Exercise details: Only an exact copy belongs in the answer: the line with "background: #84cc16 ->" and every line after it through the end of the records, pictures left out.

Provided records:
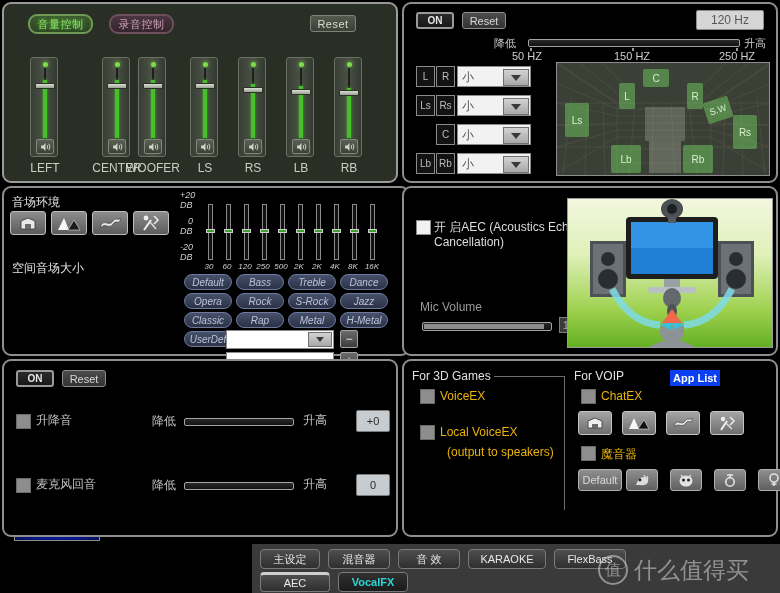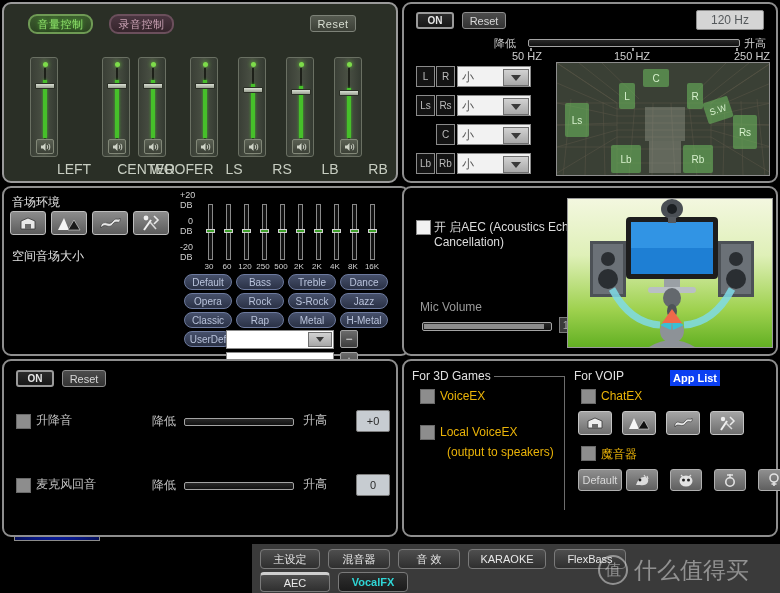"250 HZ" div.hzlbl { left: 330px -> 315px }
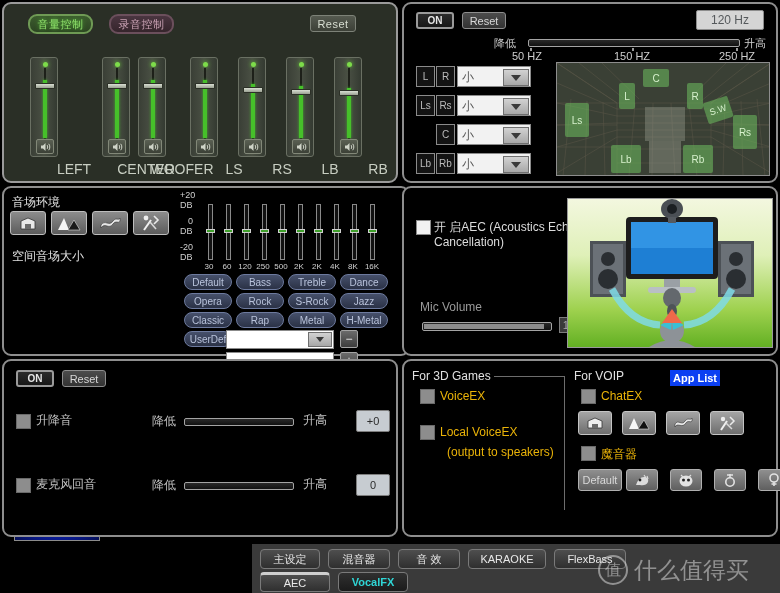"LEFT" .chan .lbl { font-size: 14px -> 12px; margin-left: 29px -> none }
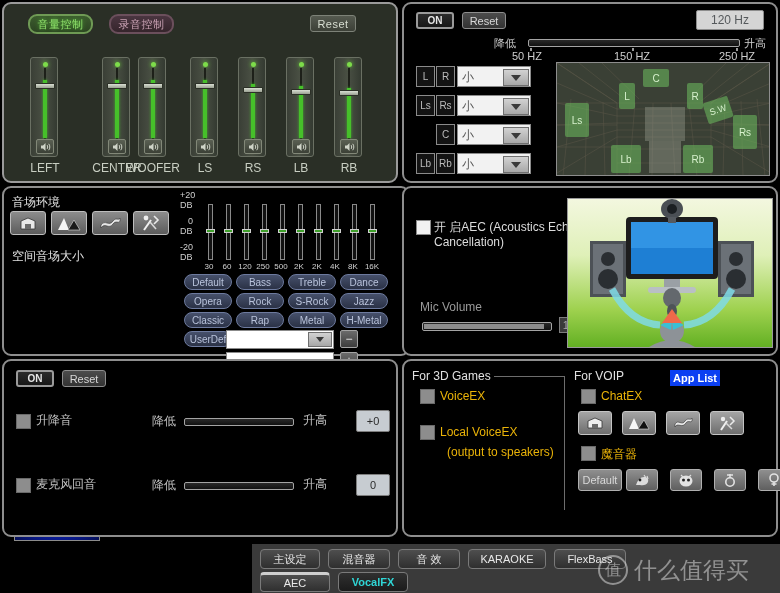"+20" #eq { font-style: none -> italic }
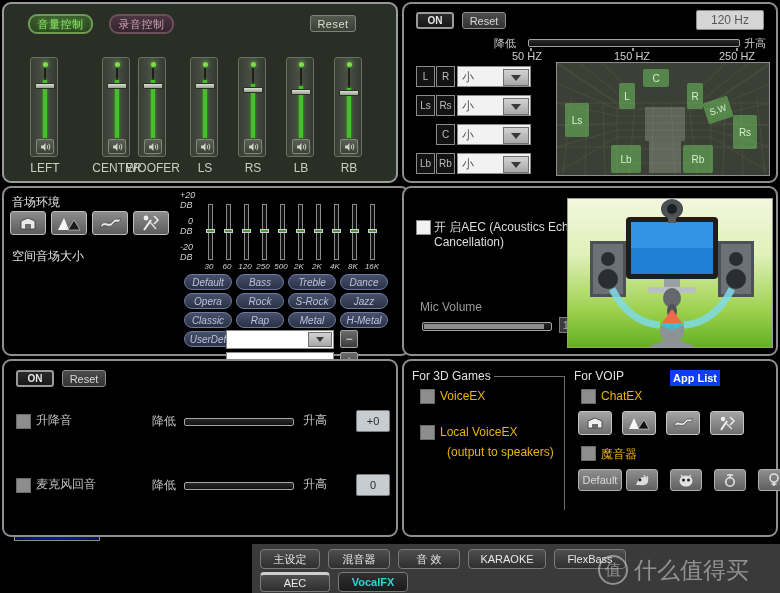"空间音场大小" div.sec-title { top: 60px -> 72px }
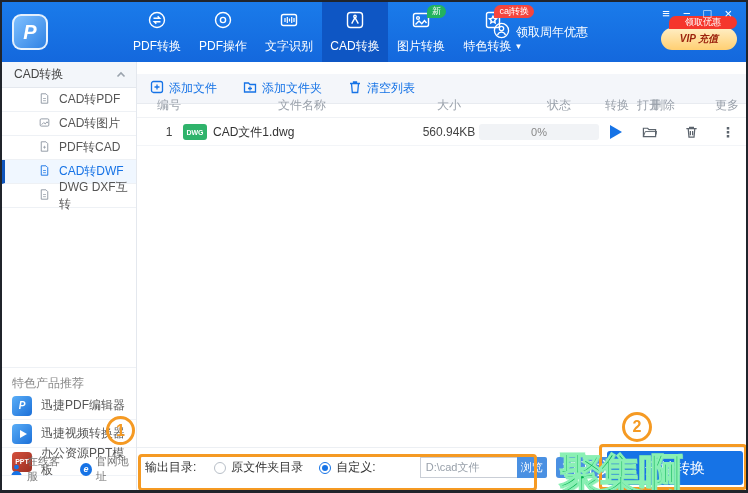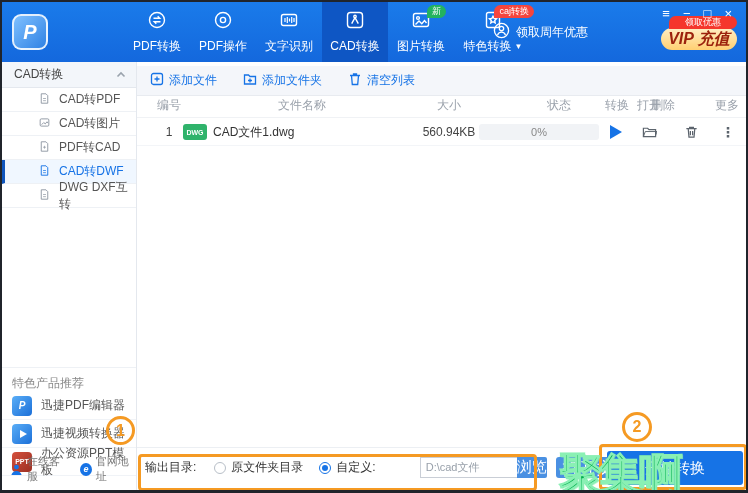"VIP 充值" .vip-pill { font-size: 16px -> 10px }
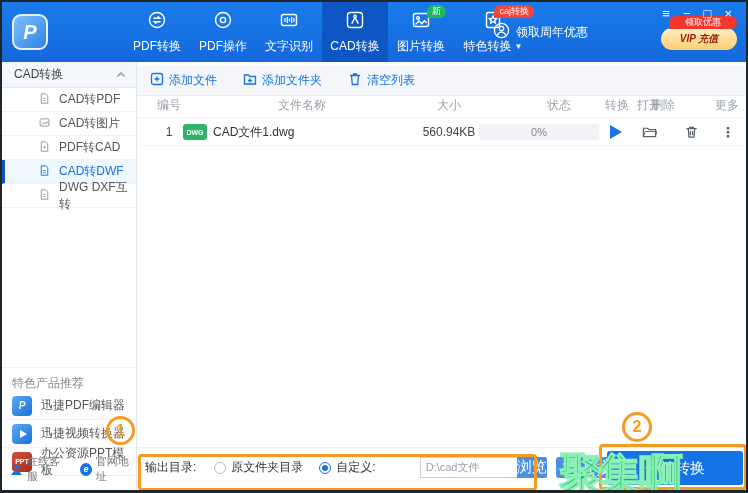"添加文件" .toolbar { top: 4px -> 12px }
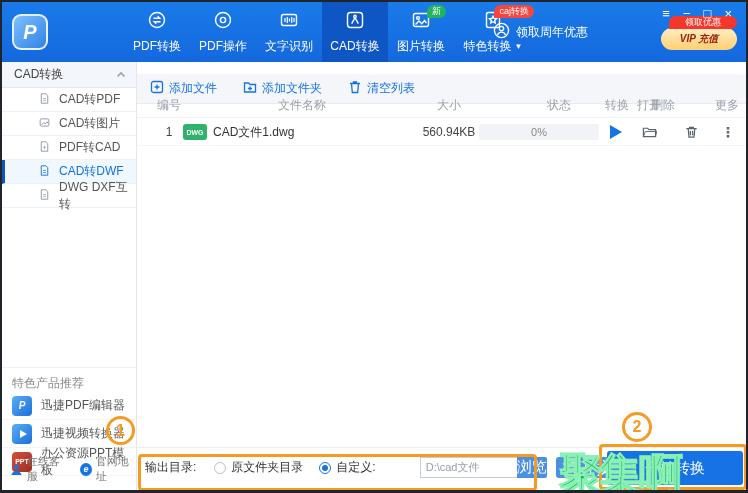"浏览" .browse-btn { font-size: 15px -> 11px }
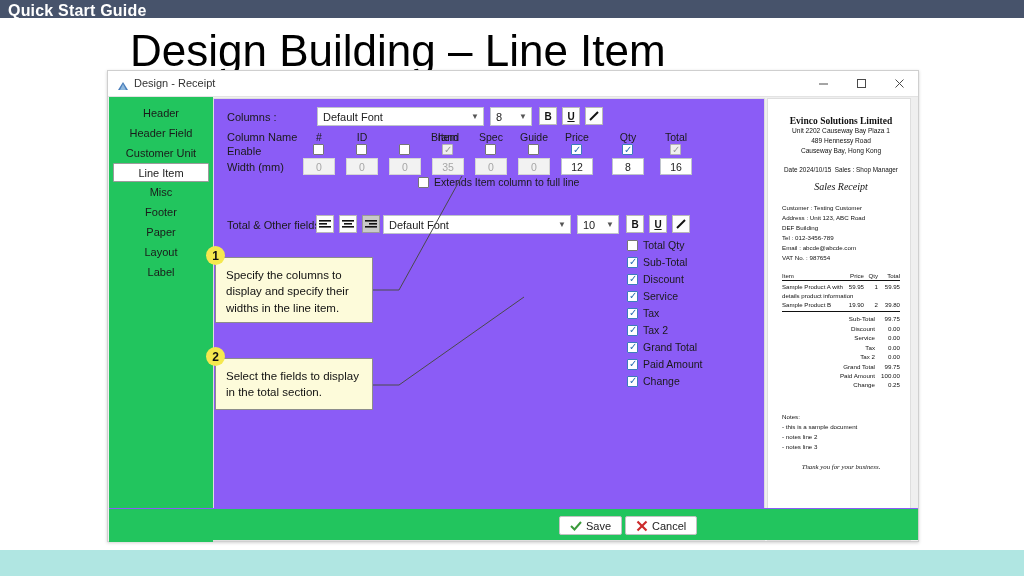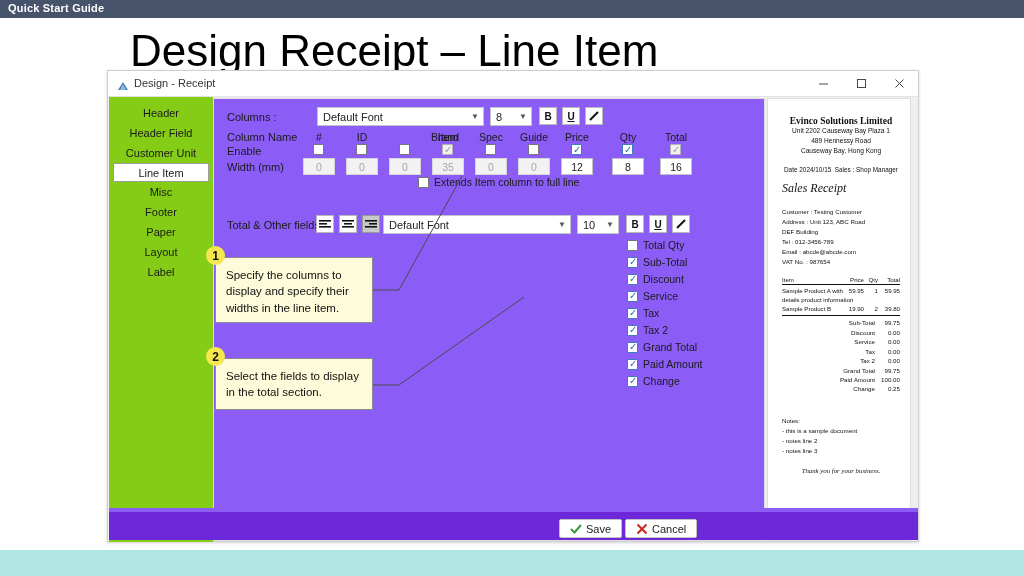"Quick Start Guide" #slide-header-title { font-size: 11px -> 16px }
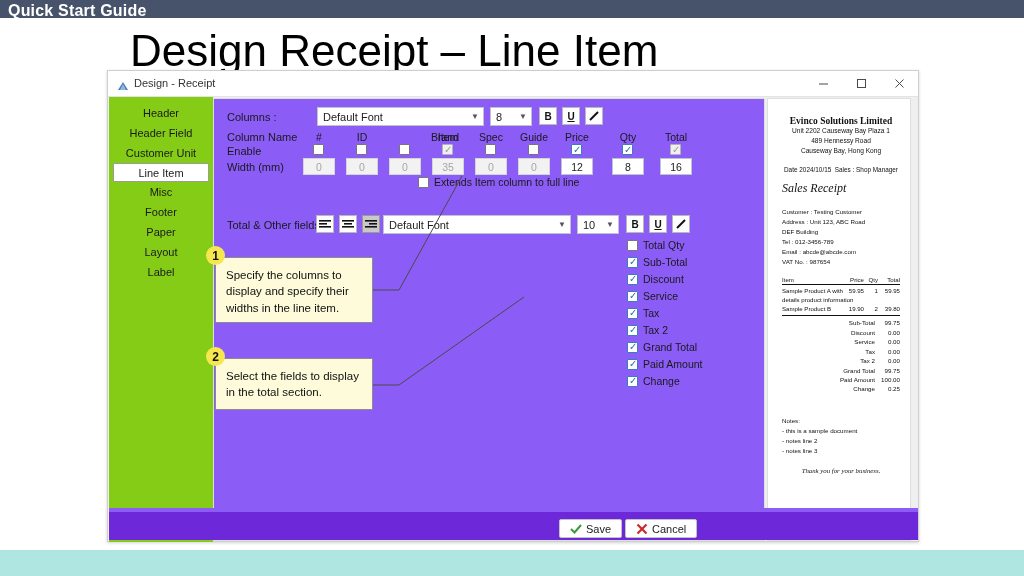"Design Receipt – Line Item" div { text: Receipt -> Building }
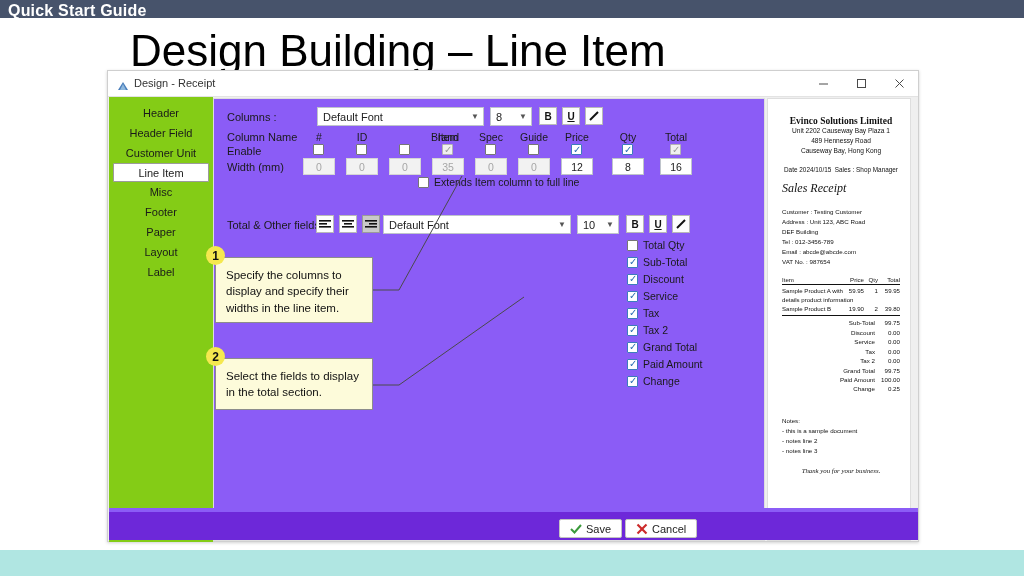"Header" #sidebar { background: #84cc16 -> #22c55e }
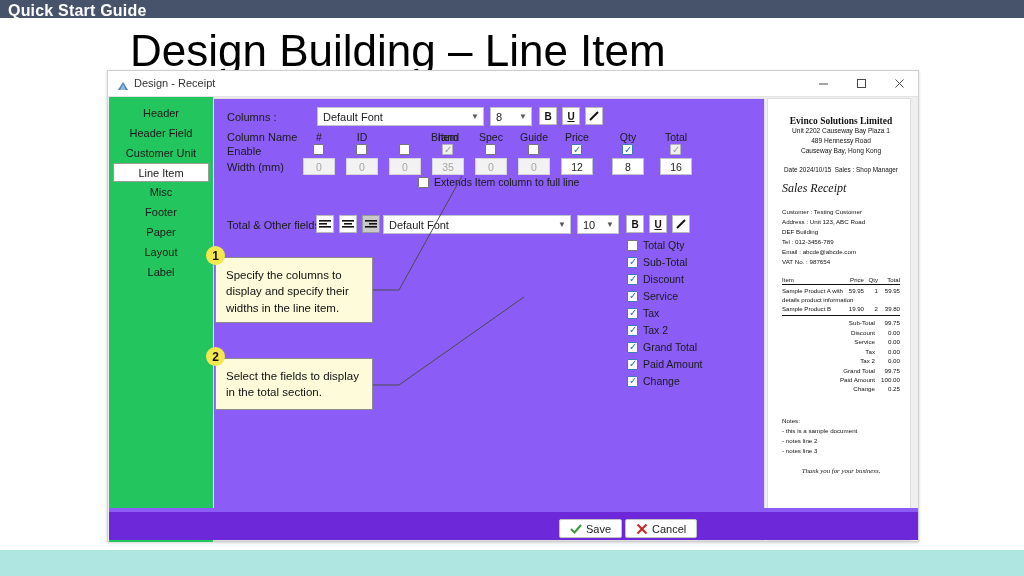"Sales Receipt" .r-doctype { font-size: 12px -> 10px; text-align: none -> center }
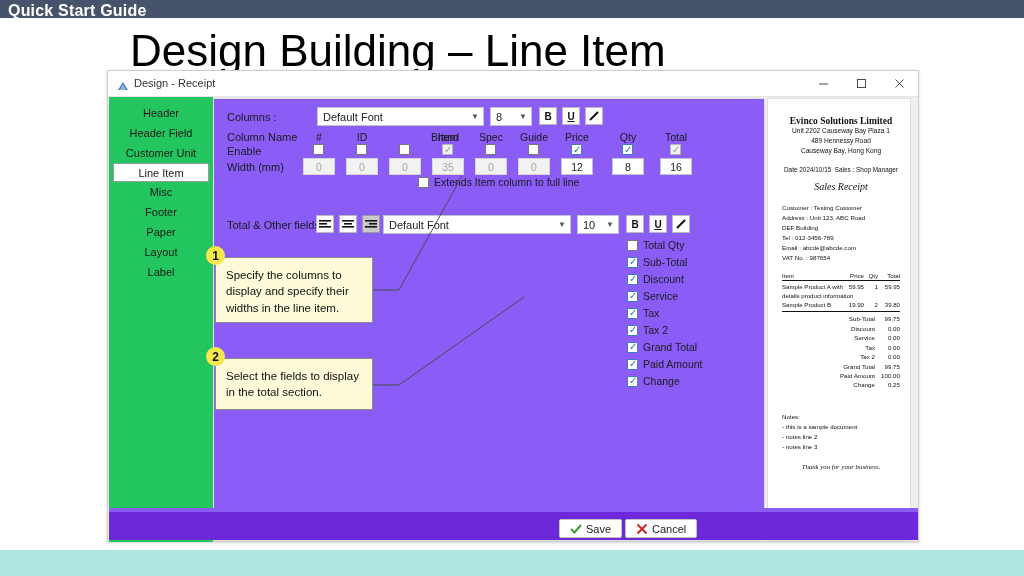"Save" #bottombar { background: #6d28d9 -> #22c55e; border-top: 4px solid #8b5cf6 -> 1px solid #8b5cf6 }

Task output:
"Header" #sidebar { background: #84cc16 -> #22c55e }
"Sales Receipt" .r-doctype { font-size: 12px -> 10px; text-align: none -> center }
"Save" #bottombar { background: #6d28d9 -> #22c55e; border-top: 4px solid #8b5cf6 -> 1px solid #8b5cf6 }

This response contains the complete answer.